**Brief:**
Go through the entries below and count the lines where "none" occurs. Give nothing but that number.

**Data to process:**
----

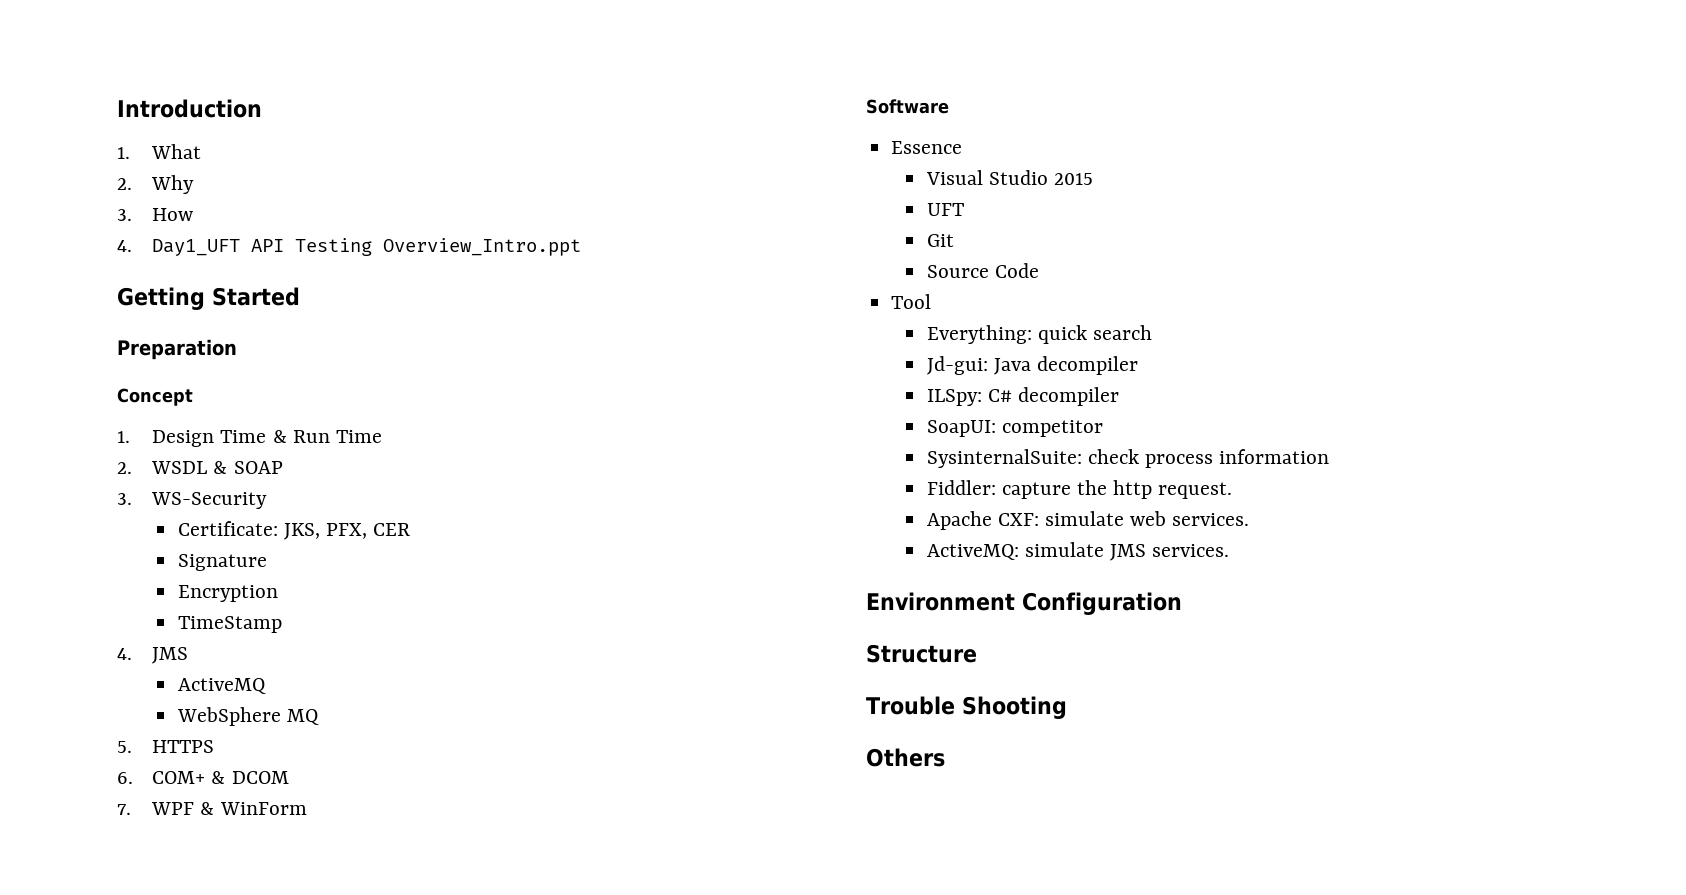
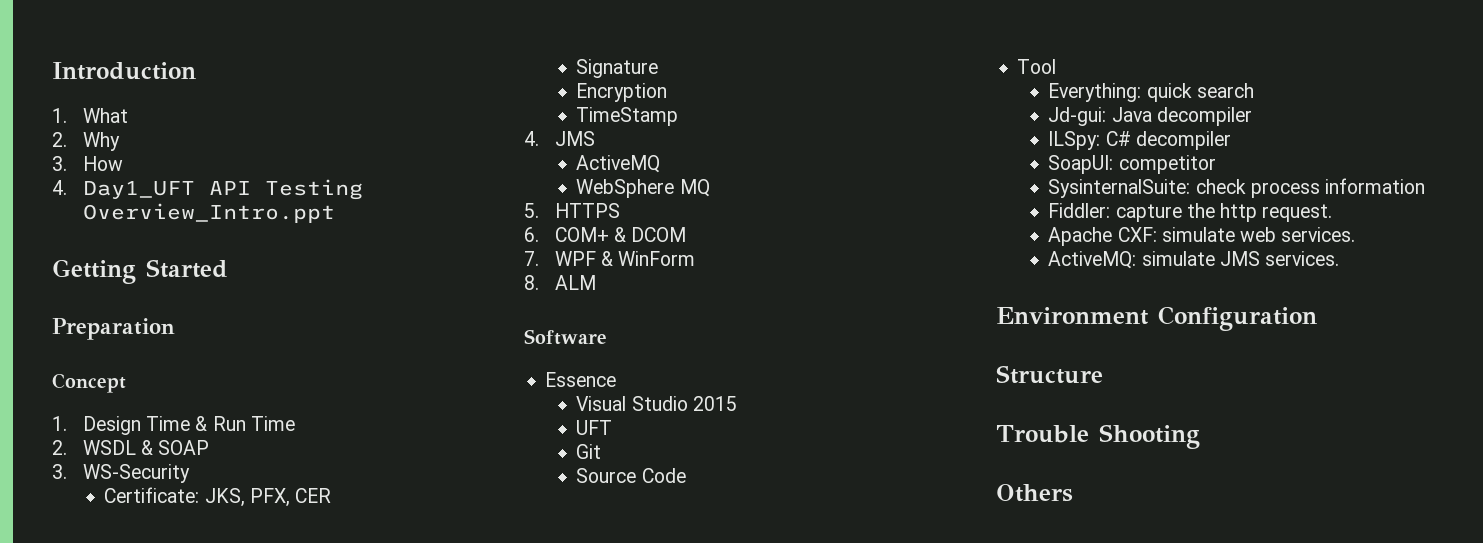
(307, 808) none -> [524,275,596,290] // 8. ALM

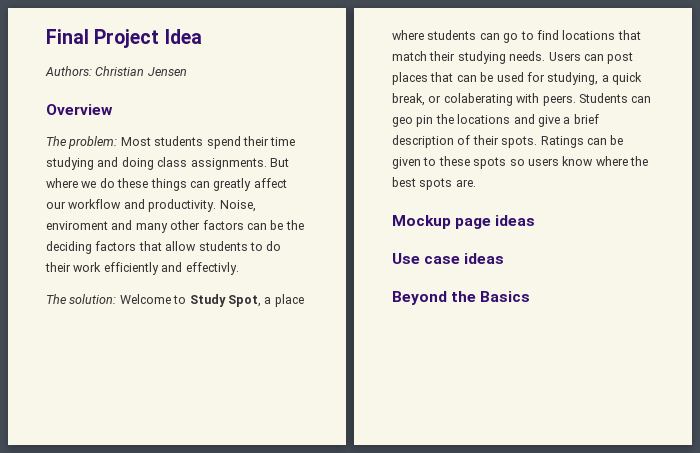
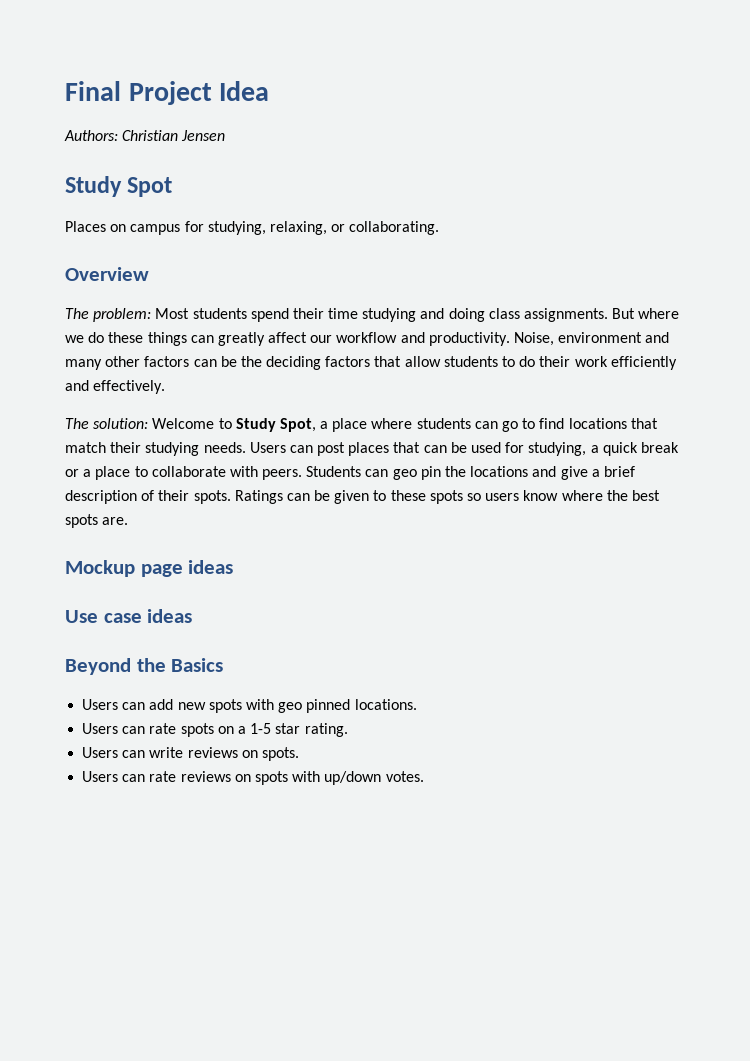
(187, 71) none -> [65,176,173,197] [65,221,440,235] // Study Spot // Places on campus for studying, relaxing, or collaborating.
[46,221,108,230] enviroment -> [558,332,643,343] environment
[185,262,239,275] effectivly. -> [93,380,166,394] effectively.
[392,93,513,106] break, or colaberating -> [640,442,679,453] [65,466,226,480] break or a place to collaborate
(531, 296) none -> [82,699,417,713] [82,723,348,737] [82,747,299,761] [82,771,424,785] // Users can add new spots with geo pinned locations. // Users can rate spots on a 1-5 star rating. // Users can write reviews on spots. // Users can rate reviews on spots with up/down votes.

----

**Response to the exercise:**
3